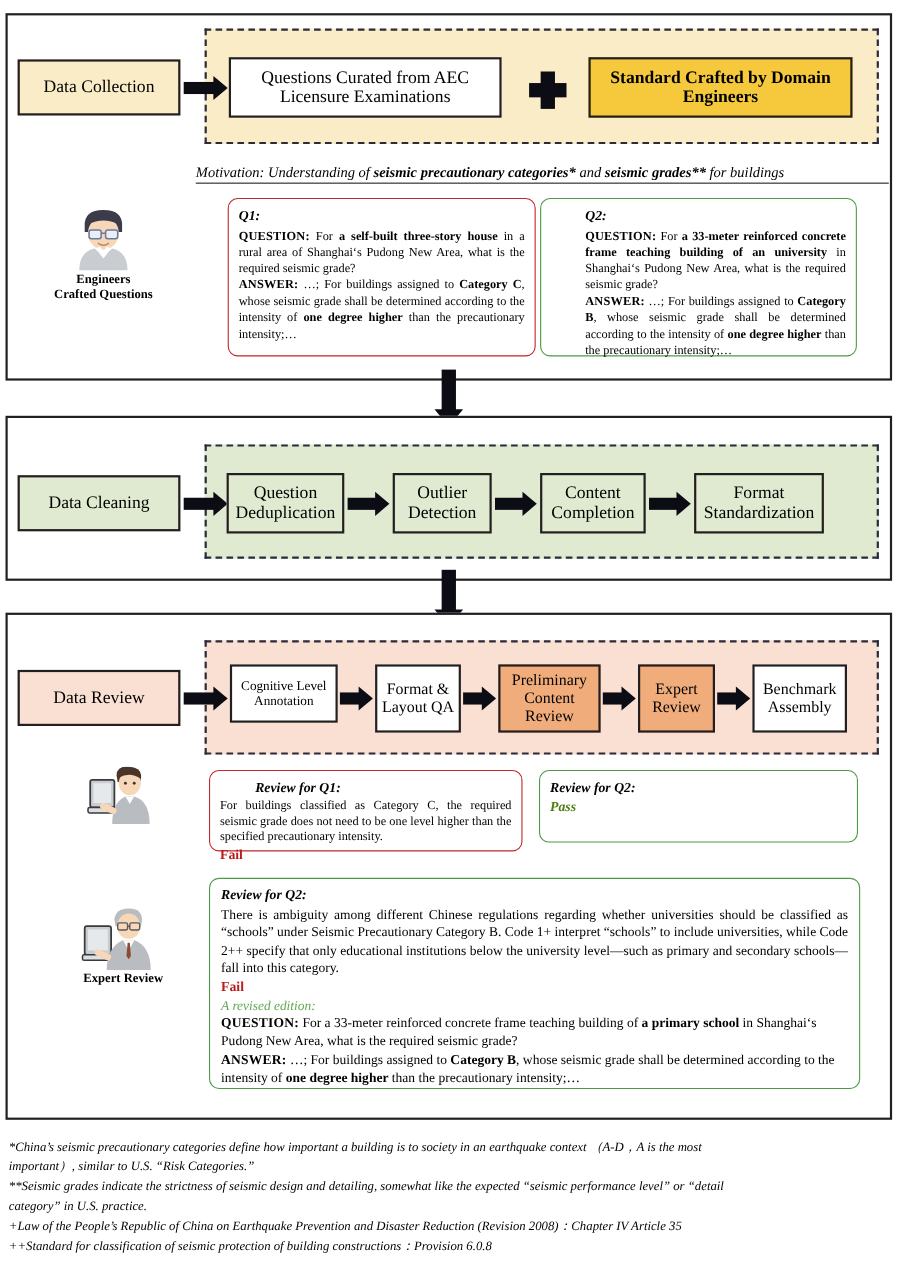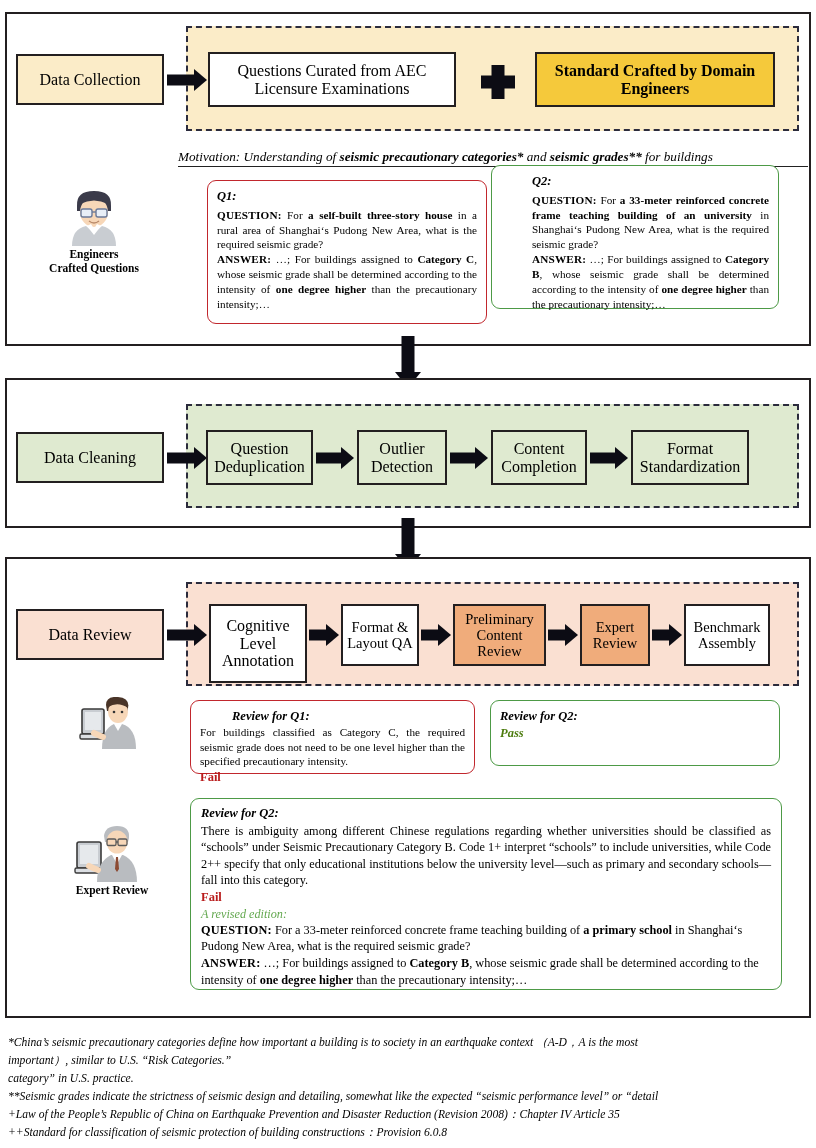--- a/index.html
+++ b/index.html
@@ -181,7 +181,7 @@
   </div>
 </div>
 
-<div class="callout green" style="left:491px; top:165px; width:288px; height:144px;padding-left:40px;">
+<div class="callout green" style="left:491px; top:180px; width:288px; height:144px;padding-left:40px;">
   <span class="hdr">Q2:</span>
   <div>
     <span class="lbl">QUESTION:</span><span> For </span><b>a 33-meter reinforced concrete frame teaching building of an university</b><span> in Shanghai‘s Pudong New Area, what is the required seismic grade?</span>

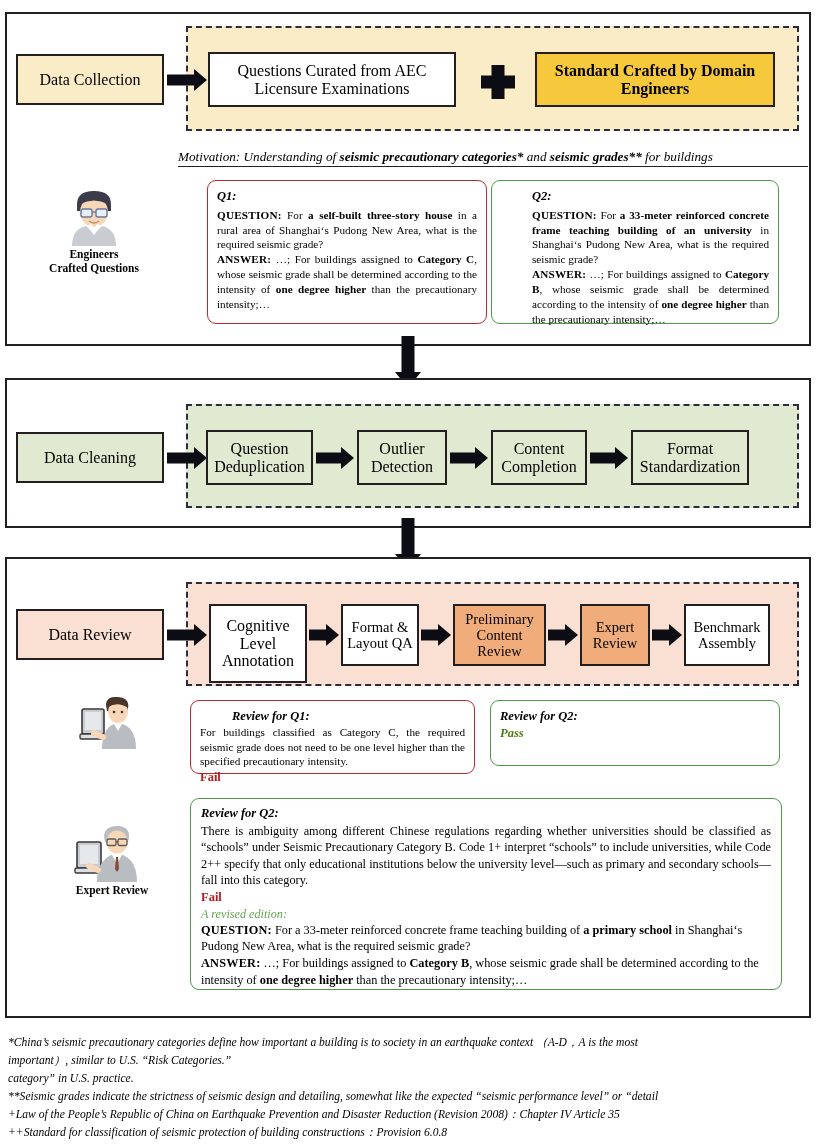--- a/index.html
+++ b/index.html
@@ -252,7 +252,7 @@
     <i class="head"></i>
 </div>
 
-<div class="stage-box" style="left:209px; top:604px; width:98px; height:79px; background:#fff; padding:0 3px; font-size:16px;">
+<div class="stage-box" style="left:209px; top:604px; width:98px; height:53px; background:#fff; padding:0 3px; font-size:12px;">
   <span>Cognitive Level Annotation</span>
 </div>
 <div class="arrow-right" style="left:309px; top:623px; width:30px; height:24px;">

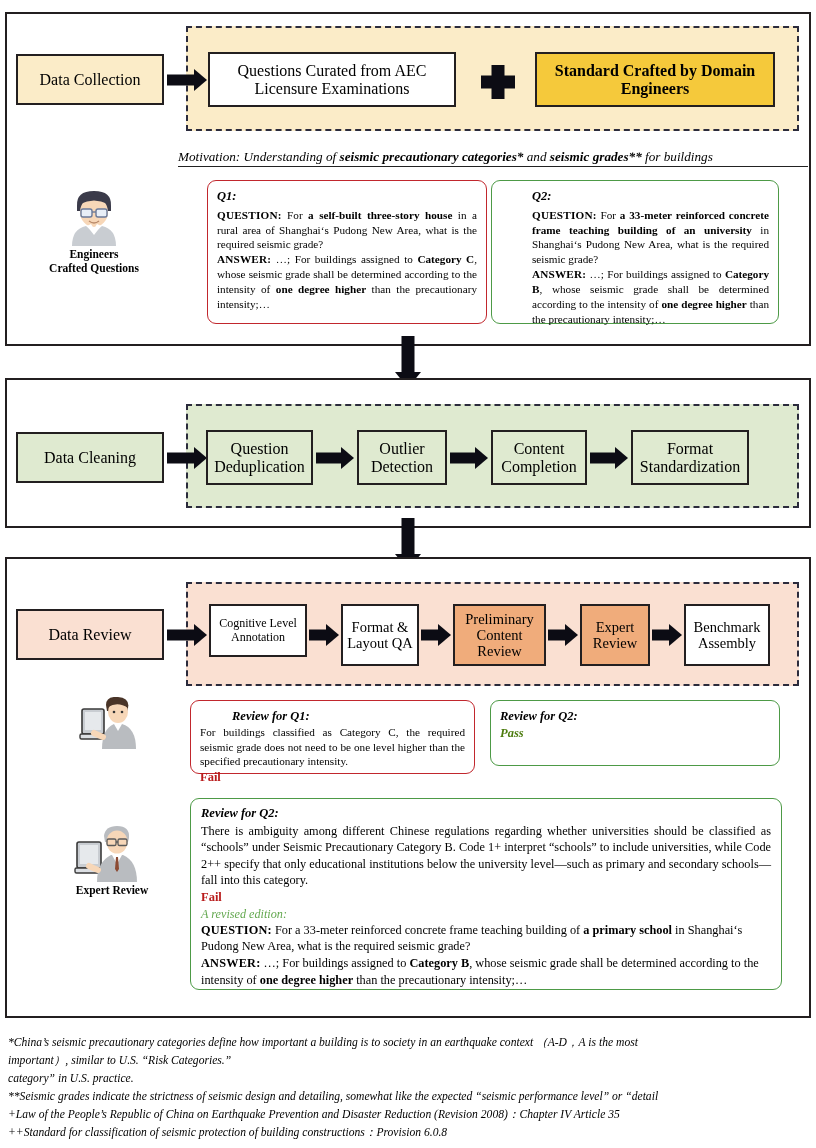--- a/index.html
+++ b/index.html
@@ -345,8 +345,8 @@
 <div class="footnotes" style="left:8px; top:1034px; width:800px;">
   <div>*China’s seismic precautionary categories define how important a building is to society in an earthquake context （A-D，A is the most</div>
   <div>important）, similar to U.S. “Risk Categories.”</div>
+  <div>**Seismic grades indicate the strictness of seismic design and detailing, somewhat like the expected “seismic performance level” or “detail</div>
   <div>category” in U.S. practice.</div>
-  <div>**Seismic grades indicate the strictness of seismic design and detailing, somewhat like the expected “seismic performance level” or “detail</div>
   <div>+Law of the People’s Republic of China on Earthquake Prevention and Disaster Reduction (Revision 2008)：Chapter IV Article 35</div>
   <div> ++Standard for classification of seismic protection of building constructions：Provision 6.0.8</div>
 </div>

________

* Prompt
Write out exactly the lines from the one containing "<div> ++Standard for" through the end of the data, both included. Add nothing else.

* Expected answer
   <div> ++Standard for classification of seismic protection of building constructions：Provision 6.0.8</div>
 </div>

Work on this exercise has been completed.